→ What the exercise asks
Whenever the string "table" appears in a line below, please copy the line out.

==*==

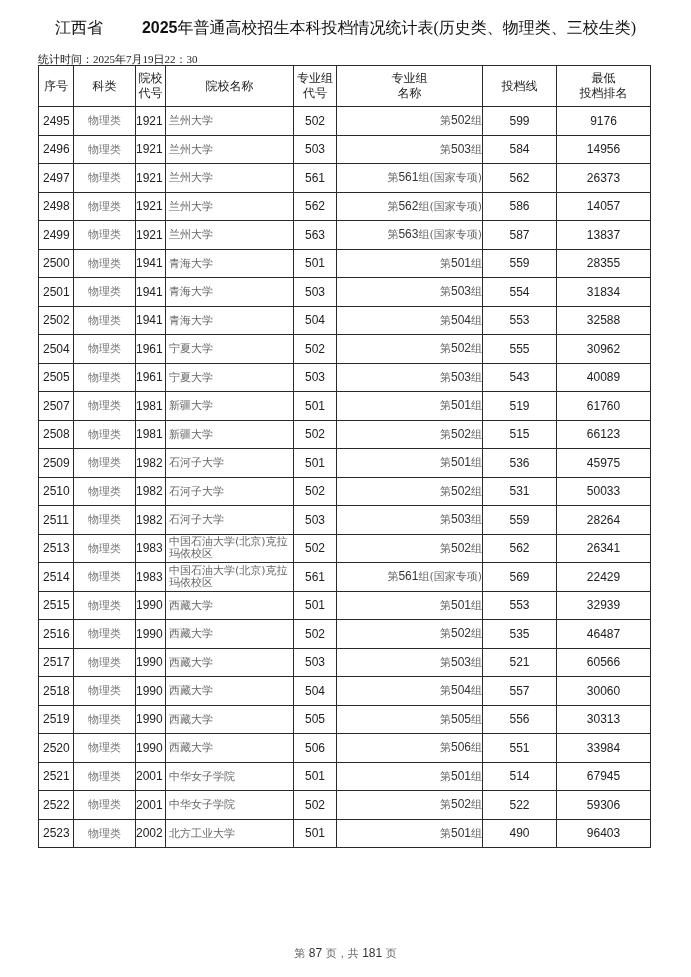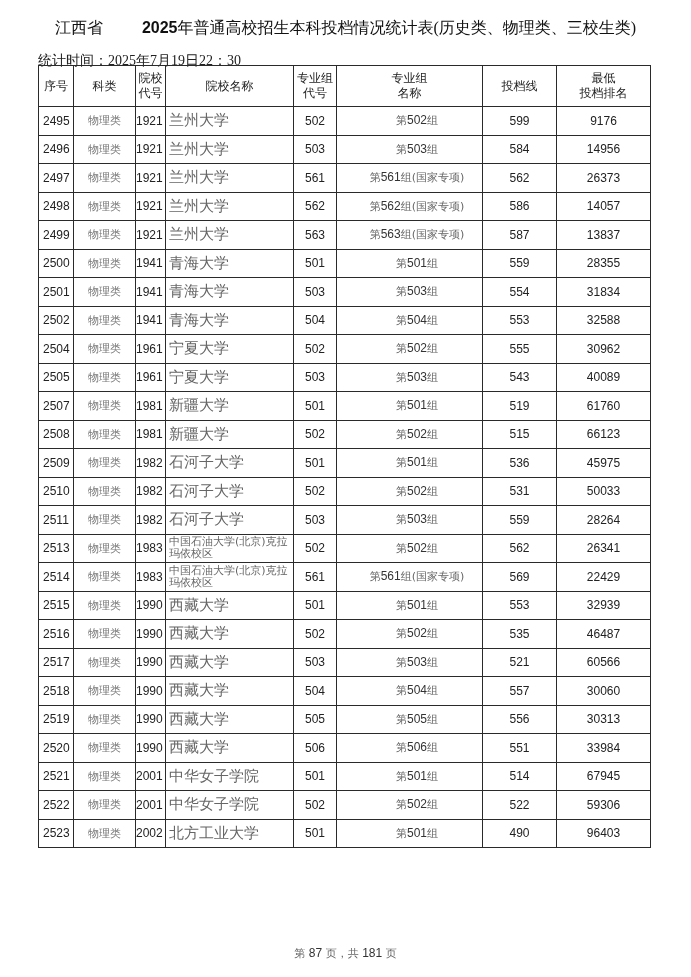--- a/index.html
+++ b/index.html
@@ -8,7 +8,7 @@
   .title { position:absolute; top:18px; left:0; width:691px; text-align:center;
            font-size:16px; color:#111; letter-spacing:0px; }
   .title b { font-family:"Liberation Sans","DejaVu Sans",sans-serif; font-weight:bold;margin-left:39px; }
-  .stat { position:absolute; top:52px; left:38px; font-size:14px; color:#222; }
+  .stat { position:absolute; top:52px; left:38px; font-size:11px; color:#222; }
   table { position:absolute; top:65px; left:38px; border-collapse:collapse;
           table-layout:fixed; width:612px; }
   td, th { border:1.2px solid #2a2a2a; padding:0; overflow:hidden; white-space:nowrap; }

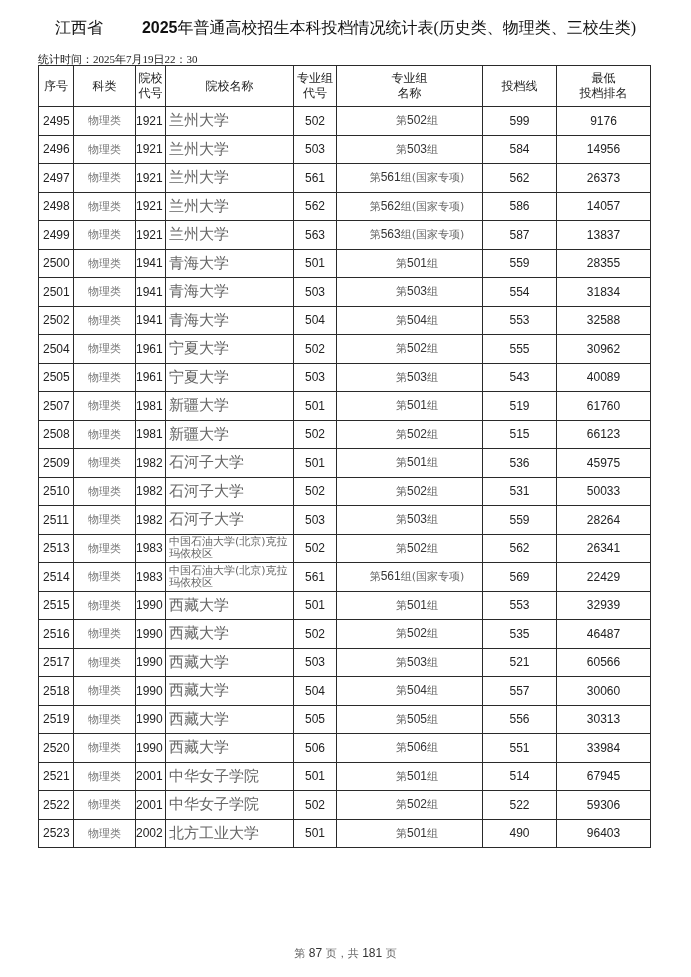--- a/index.html
+++ b/index.html
@@ -19,7 +19,7 @@
   .c-seq { text-align:left; padding-left:4px;margin-left:44px; }
   .c-cat { text-align:center; color:#777; font-family:"DejaVu Sans",sans-serif; font-size:11px; }
   .c-code { }
-  .c-name { text-align:left; padding-left:3px; color:#666; font-family:"DejaVu Sans",sans-serif; font-size:15px; }
+  .c-name { text-align:left; padding-left:3px; color:#666; font-family:"DejaVu Sans",sans-serif; font-size:11px; }
   .c-name.wrap { white-space:normal; line-height:12px; font-size:11px; }
   .c-gcode { text-align:center; }
   .c-gname { text-align:center; padding-left:15px; color:#666; font-family:"DejaVu Sans",sans-serif; font-size:11px; }

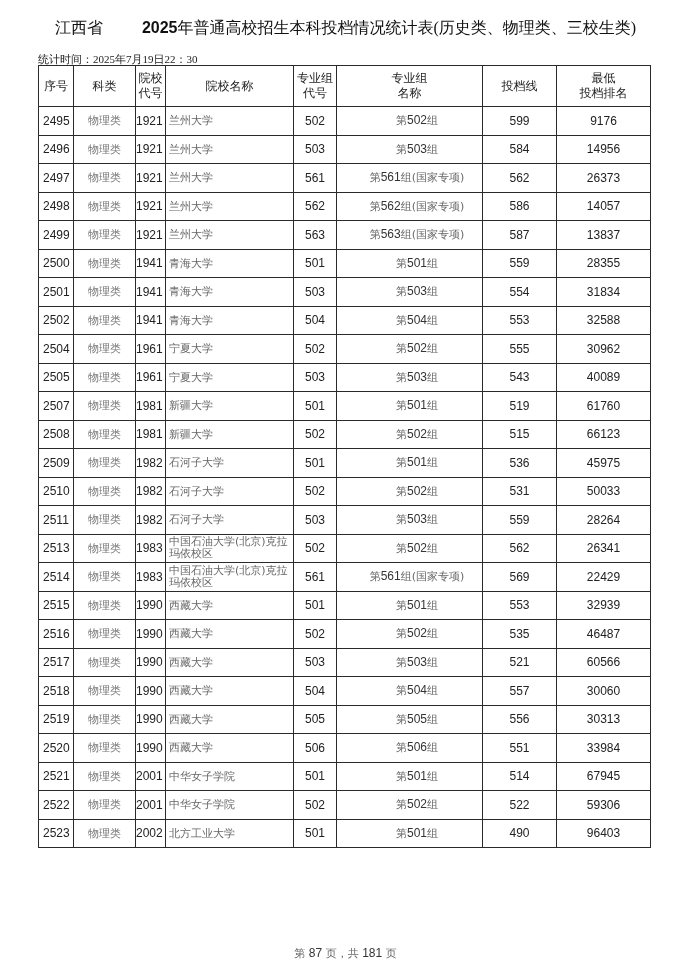--- a/index.html
+++ b/index.html
@@ -22,7 +22,7 @@
   .c-name { text-align:left; padding-left:3px; color:#666; font-family:"DejaVu Sans",sans-serif; font-size:11px; }
   .c-name.wrap { white-space:normal; line-height:12px; font-size:11px; }
   .c-gcode { text-align:center; }
-  .c-gname { text-align:center; padding-left:15px; color:#666; font-family:"DejaVu Sans",sans-serif; font-size:11px; }
+  .c-gname { text-align:right; padding-left:15px; color:#666; font-family:"DejaVu Sans",sans-serif; font-size:11px; }
   .c-gname .n { font-family:"Liberation Sans",sans-serif; color:#333; font-size:12px; }
   .c-score, .c-rank { text-align:center; }
   .footer { position:absolute; top:946px; left:0; width:691px; text-align:center;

==*==

→ Finished exercise
   table { position:absolute; top:65px; left:38px; border-collapse:collapse;
           table-layout:fixed; width:612px; }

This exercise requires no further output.